Infelizmente, o Brasil já
está pagando um preço alto pelas palhaçadas de seu presidente — e as coisas
estão piorando rapidamente. O coronavirus atingiu o Brasil relativamente há
pouco tempo. Mas o país tem a segunda taxa de infecção mais alta no mundo e o
sexto maior número de mortes por covid-19 registradas. O número de mortes no
Brasil, país que tem aproximadamente metade da população da América do Sul,
está agora dobrando a cada duas semanas, em comparação a cada dois meses no
Reino Unido duramente atingido.
A composição econômica e
social do Brasil significa que o país será atingido severamente conforme a
pandemia se acelera. O sistema hospitalar em São Paulo, a maior cidade do país,
já está próximo ao colapso. Com grande parte da população vivendo em condições
de aglomeração, e sem reservas de dinheiro, o desemprego em massa pode levar à
fome e ao desespero nos próximos meses.
Mas é justo culpar Bolsonaro?
O presidente, que tomou posse em 1º de janeiro de 2019, obviamente não é
responsável pelo vírus — nem pela pobreza e pelas comunidades superlotadas que
fazem da covid-19 tamanha ameaça ao país. Ele também não foi capaz de impedir
que muitos dos governadores e prefeitos do Brasil impusessem quarentenas em
áreas locais. Mas ao encorajar seus seguidores a escarnecerem das quarentenas e
ao enfraquecer seus próprios ministros, Bolsonaro é responsável pela resposta
caótica que permitiu que a pandemia ficasse fora de controle. Como resultado
disso, os danos na saúde e na economia sofridos pelo Brasil provavelmente serão
mais duros e profundos do que deveriam ser. Outros países enfrentando condições
sociais ainda mais difíceis, como a África do Sul, tiveram uma resposta muito
mais disciplinada e efetiva.
Se a vida fosse uma fábula de
moralidade, as palhaçadas em relação à covid-19 colocariam os brasileiros
contra o presidente populista. Mas a realidade pode não ser tão simples.
Não há dúvidas de que
Bolsonaro está em apuros políticos. Seus índices de popularidade caíram e agora
estão abaixo de 30 por cento; cerca de 50 por cento da população desaprova o
modo como ele está lidando com a crise. O apoio que ele já gozou de
conservadores mainstream — que estavam desesperados para ver a saída do Partido
dos Trabalhadores — agora está desmoronando. Sergio Moro, seu popular
ministro da Justiça combatente da corrupção, pediu demissão no mês passado. As
alegações de Moro sobre os esforços do presidente para interferir nas
investigações policiais foram suficientemente explosivas para provocar que a
Suprema Corte abrisse uma investigação que pode levar a seu impeachment.
Mas o
impeachment no Brasil é um processo tão político quanto legal. As contravenções
que levaram à tirada de Dilma Rousseff da presidência em 2016 foram bastante
técnicas. Foi mais significativo o fato de Rousseff ter decaído a uma taxa de
aprovação de 10 por cento nas pesquisas e de que a economia sofria uma profunda
recessão. As taxas de Bolsonaro ainda estão bem acima do ponto mais baixo de
Rousseff. E enquanto a economia está sem dúvidas se encaminhando para uma
grande recessão e uma onda de desemprego, sua retórica anti-quarentena pode lhe
garantir alguma proteção política. Oliver Stuenkel, professor da Fundação
Getúlio Vargas, em São Paulo, diz: "O que Bolsonaro quer fazer é se
dissociar da crise econômica que está se aproximando."

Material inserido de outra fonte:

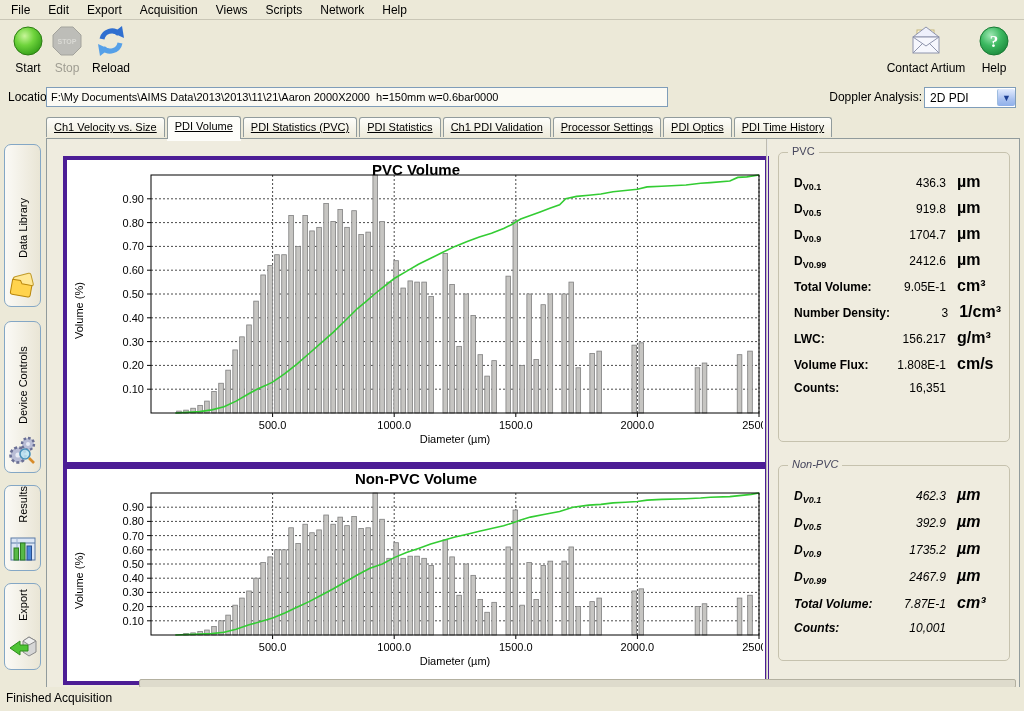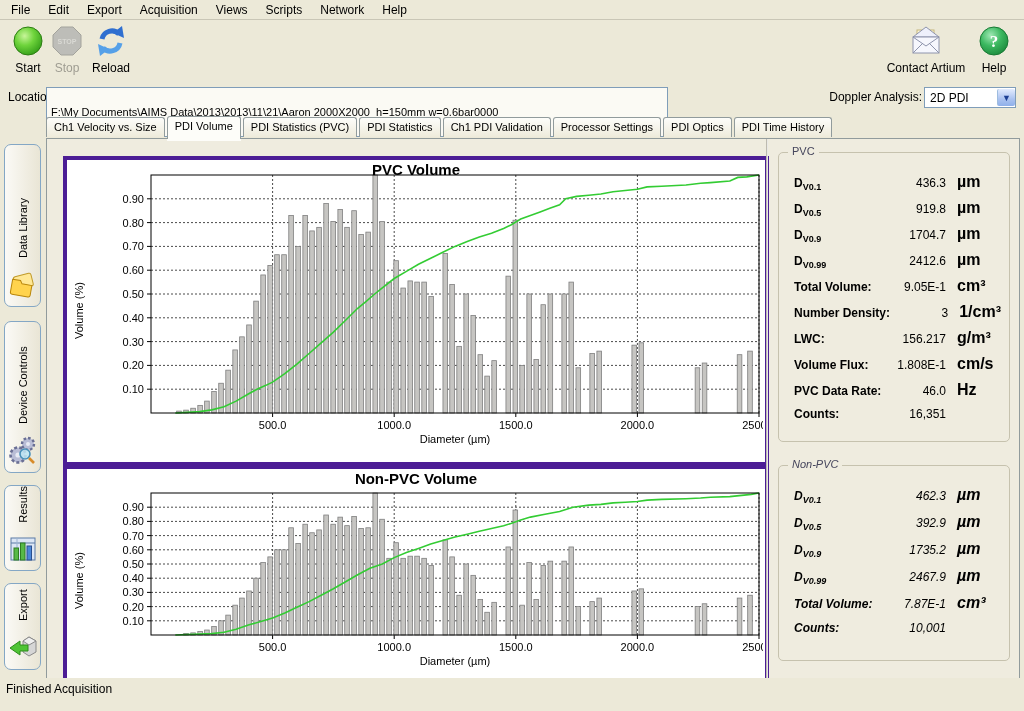"F:\My Documents\AIMS" .loc-input { padding: 16px 4px -> 1px 4px }
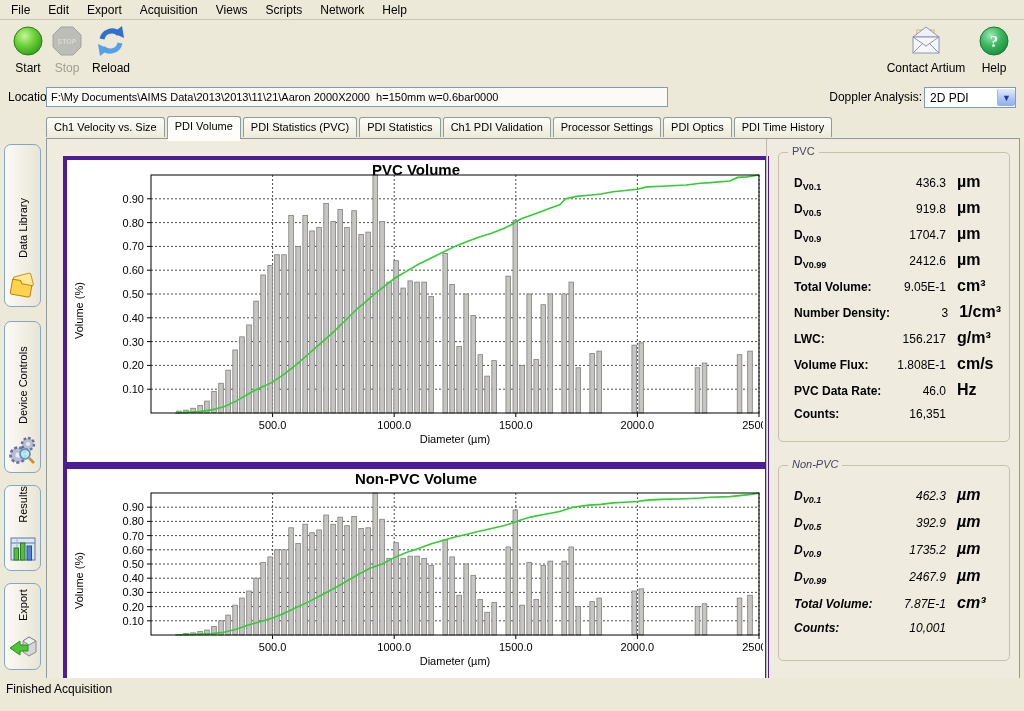"Ch1 Velocity vs. Size" .tabbar { text-decoration: none -> underline }
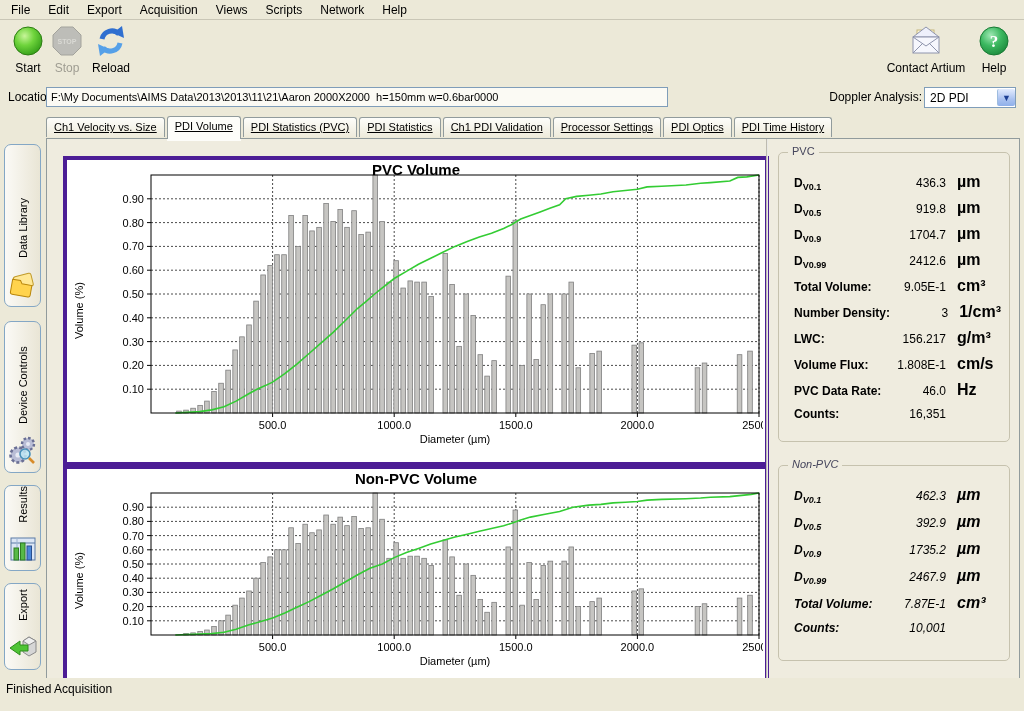"PVC Data Rate:" div.stat-row { html: <div> <span>PVC Data Rate:</span> <span>46.0</span> <span>Hz</span> </div> -> none }
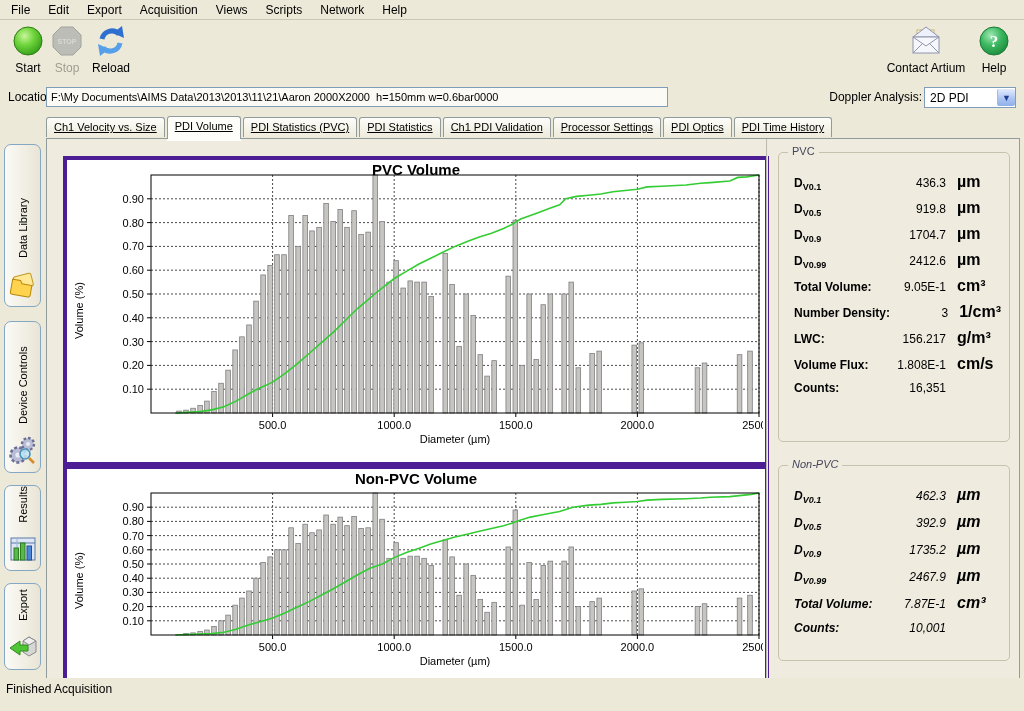"Finished Acquisition" .statusbar { bottom: 12px -> 3px }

As medidas de isolamento que
Bolsonaro desaprova podem, na verdade, ajudá-lo politicamente. Elas podem
impedir as manifestações em massa que deram o ímpeto para o movimento de
impeachment de Rousseff. E elas tornarão mais difícil, para políticos, tramar e
barganhar nos proverbiais bastidores — um processo que é necessário para
costurar um impeachment bem sucedido. Confabular pelo telefone simplesmente não
é a mesma coisa. Alguns políticos podem achar que mergulhar o Brasil em uma
crise política é indecoroso em meio a uma pandemia.
Ainda assim, a unidade
nacional não irá aparecer enquanto Bolsonaro for presidente. Nos clássicos
moldes populistas, ele prospera sobre a política da divisão. O Brasil já é um
país profundamente polarizado, onde teorias da conspiração são abundantes. As
mortes e o desemprego causados pela covid-19 são exacerbados pela liderança de
Bolsonaro. Mas, perversamente, um desastre na saúde e na economia poderiam
criar um ambiente ainda mais hospitaleiro para a política do medo e da
irracionalidade.
Link para a reportagem original: "Jair Bolsonaro's populism is leading Brazil to disaster"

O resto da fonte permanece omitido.